Best way to add delay/do nothing for n cpu cycles

Question

I need to add a delay into my code of n CPU cycles (~30). My current solution is the one below, which works but isn't very elegant.

Also, the delay has to be known at compile time. I can work with this, but it would be ideal if I could change the delay at runtime. (It is OK if there is some overhead, but I need the 1 cycle resolution.)

I do not have any peripheral timers left, that I could use, so it needs to be a software solution.

do_something();
#define NUMBER_OF_NOPS   (SOME_DELAY + 3)
#include "nops.h"
#undef NUMBER_OF_NOPS
do_the_next_thing();

nops.h:

#if NUMBER_OF_NOPS > 0
    __ASM volatile ("nop");
#endif
#if NUMBER_OF_NOPS > 1
    __ASM volatile ("nop");
#endif
#if NUMBER_OF_NOPS > 2
    __ASM volatile ("nop");
#endif
...

"*I do not have any peripheral timers left*" -- well you *can* multiplex one timer in software.

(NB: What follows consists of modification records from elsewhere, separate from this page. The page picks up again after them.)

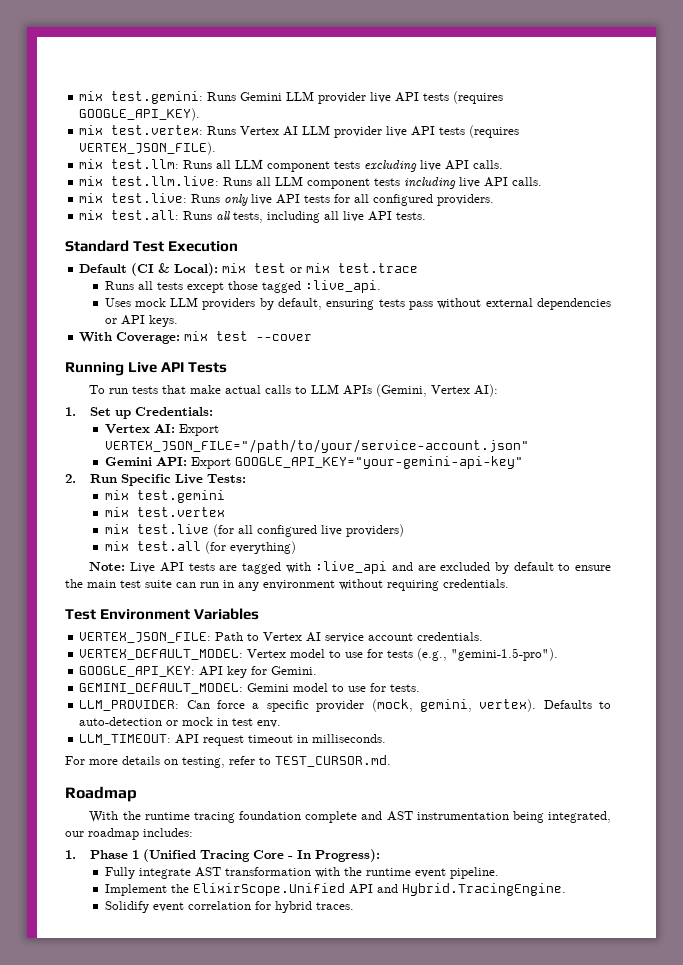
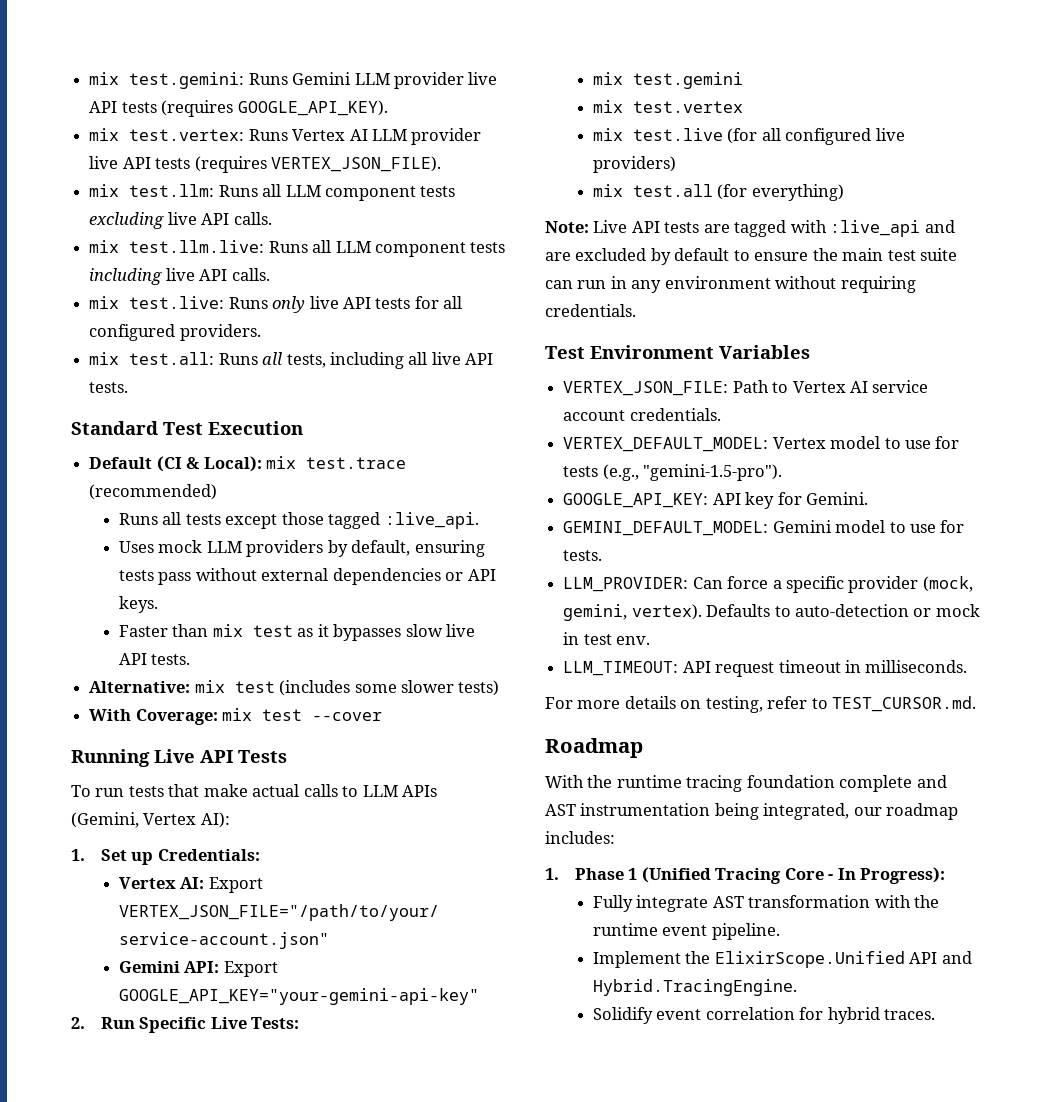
- Default (CI & Local): mix test or mix test.trace
+ Default (CI & Local): mix test.trace (recommended)
+ Faster than mix test as it bypasses slow live API tests.
+ Alternative: mix test (includes some slower tests)

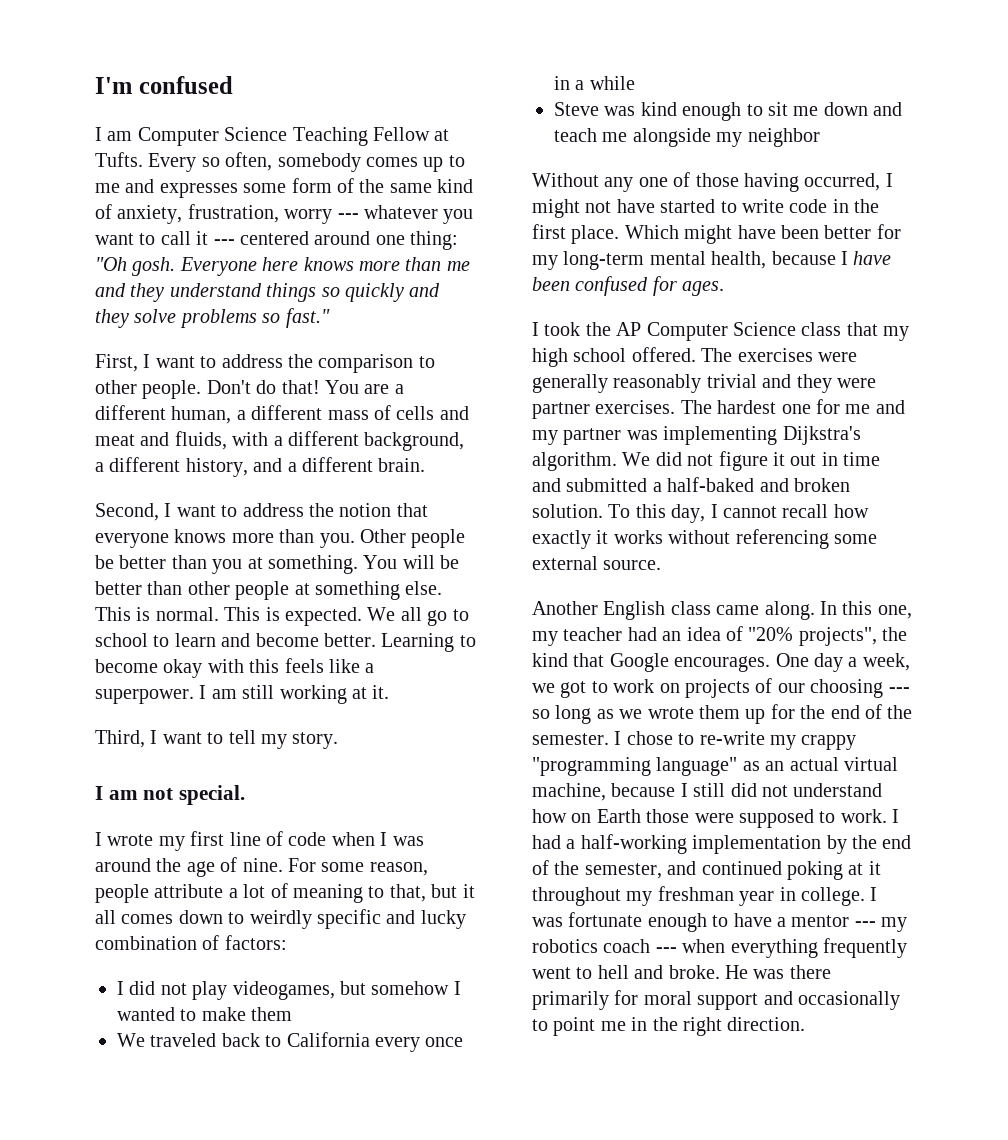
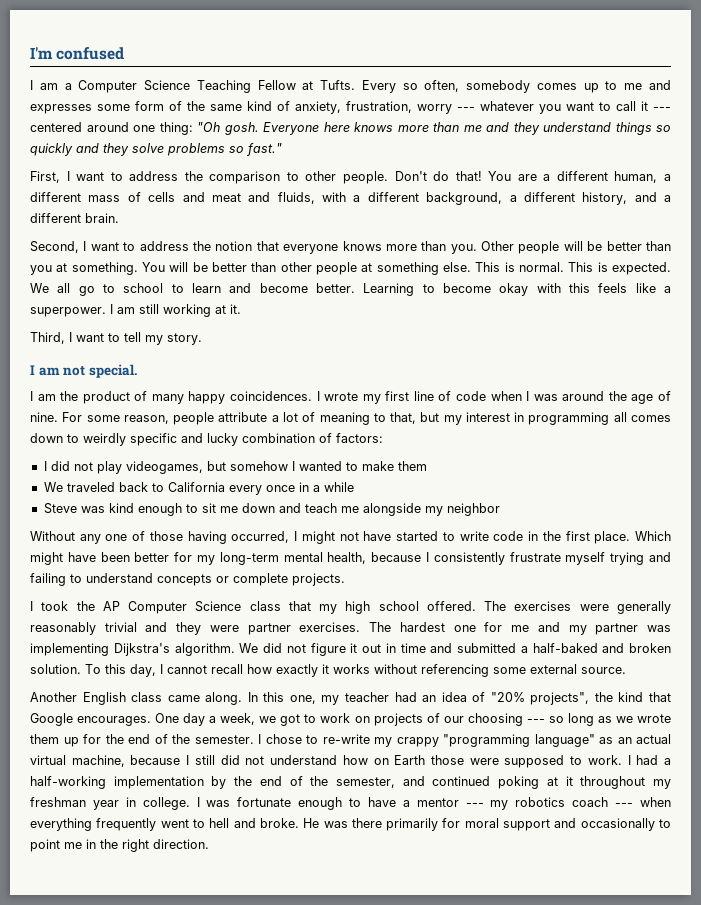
- I am Computer Science Teaching Fellow at Tufts.
+ I am a Computer Science Teaching Fellow at Tufts.
- Other people be better than you at something.
+ Other people will be better than you at something.
- I wrote my first line of code when I was around the age of nine.
+ I am the product of many happy coincidences. I wrote my first line of code when I was around the age of nine.
- For some reason, people attribute a lot of meaning to that, but it all comes down to weirdly specific and lucky combination of factors:
+ For some reason, people attribute a lot of meaning to that, but my interest in programming all comes down to weirdly specific and lucky combination of factors:
- Which might have been better for my long-term mental health, because I have been confused for ages.
+ Which might have been better for my long-term mental health, because I consistently frustrate myself trying and failing to understand concepts or complete projects.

But that's probably not good enough if you really need cycle-exact delays .... — , Jun 20 '17 at 12:06
Software delays are horrible so I propose a horrible solution: 30 consecutive `nop` instructions with a computed jump into them. — Weather Vane, Jun 20 '17 at 12:12
I'd be interested in *why* you need cycle-exact delays? Maybe there's some better solution working with less precision? If not, @WeatherVane's suggestion seems a good idea. — , Jun 20 '17 at 12:23
The only reason why you'd run out of peripheral timers is pretty much if they are all locked up with hardware resources, such as PWM or input capture etc. If this is not the case, then something is very wrong in your program design. But if you do need all timers for hardware, then you probably have a separate RTC which you can use to create a general-purpose timer driver. — Lundin, Jun 20 '17 at 12:28
"I do not have any peripheral timers left, that I could use, so it needs to be a software solution." - You should reddesign your architecture then. The STM32 families have enough timers. Not sure, but doesn't the CM0 have a SysTick timer like the CM3/4/7? — too honest for this site, Jun 20 '17 at 13:03
'It is OK if there is some overhead, but I need the 1 cycle resolution' - so, you don't use interrupts at all then? — ThingyWotsit, Jun 20 '17 at 13:14
Btw it seems rather unlikely that you actually need nanosecond accuracy on a mainstream STM32. If you do, you picked the completely wrong CPU for the task. You would likely need to use some specialized DSP instead. This sounds like a typical [XY problem](https://meta.stackexchange.com/questions/66377/what-is-the-xy-problem). — Lundin, Jun 20 '17 at 13:18
For accuracy you solution is good. The question of why you would need this still remains. — Gerhard, Jun 20 '17 at 13:21
@ThingyWotsit The code is executed in an ISR with the highest priority. — gugelhüpf, Jun 20 '17 at 14:32
@Olaf It does have a SysTick Timer and we use it, but only with 1ms resultion. — gugelhüpf, Jun 20 '17 at 14:35
@Gerhard Ok. I thought it was best to generalize the problem for the question ,but maybe I am really to focused on this one way of solving it. What I want to do is put some delay between disableing and enabling the break funktion of TIM1 in a STM32F051 to achieve some sort of blanking. See page 388 in [Reference Manual](http://www.st.com/content/ccc/resource/technical/document/reference_manual/c2/f8/8a/f2/18/e6/43/96/DM00031936.pdf/files/DM00031936.pdf/jcr:content/translations/en.DM00031936.pdf) — gugelhüpf, Jun 20 '17 at 14:36
@megle: You cannot program the SysTick for 1ms resolution! It is a simple counter with either CPU_CLK/1 or /8. **Think about that**! — too honest for this site, Jun 20 '17 at 14:36
"Yes all the timers are used for hardware control." - IIRC there is at least one TIM (6 and/or 7 IIRC) which has no external connection. Anyway, it seems your system architecture is a bit messed up if you forgot about such delays. Whatever it is, CPU loops are definitively a very bad approach on such systems. What if an interrupt occurs? — too honest for this site, Jun 20 '17 at 14:38
@Olaf I meant the interrupt for the SysTick is configured to occur every ms. I am not sure about clock speed of the SysTick, I have to check that. — gugelhüpf, Jun 20 '17 at 15:08
As I assumed: TIM6 and 7 are available. So why not use those? Or read SysTick and compare (if you don't use /1 divisor, change this!). But that is still a bad approach. — too honest for this site, Jun 20 '17 at 15:10

0___________ · Answer 1 · 2017-06-20T19:20:08.993

1

In the cortex devices NOP is something which literally means nothing. There is no guarantee that the NOP will consume any time.They are used for padding only. I you will have several consecutive NOPs they will just be flushed from the pipeline.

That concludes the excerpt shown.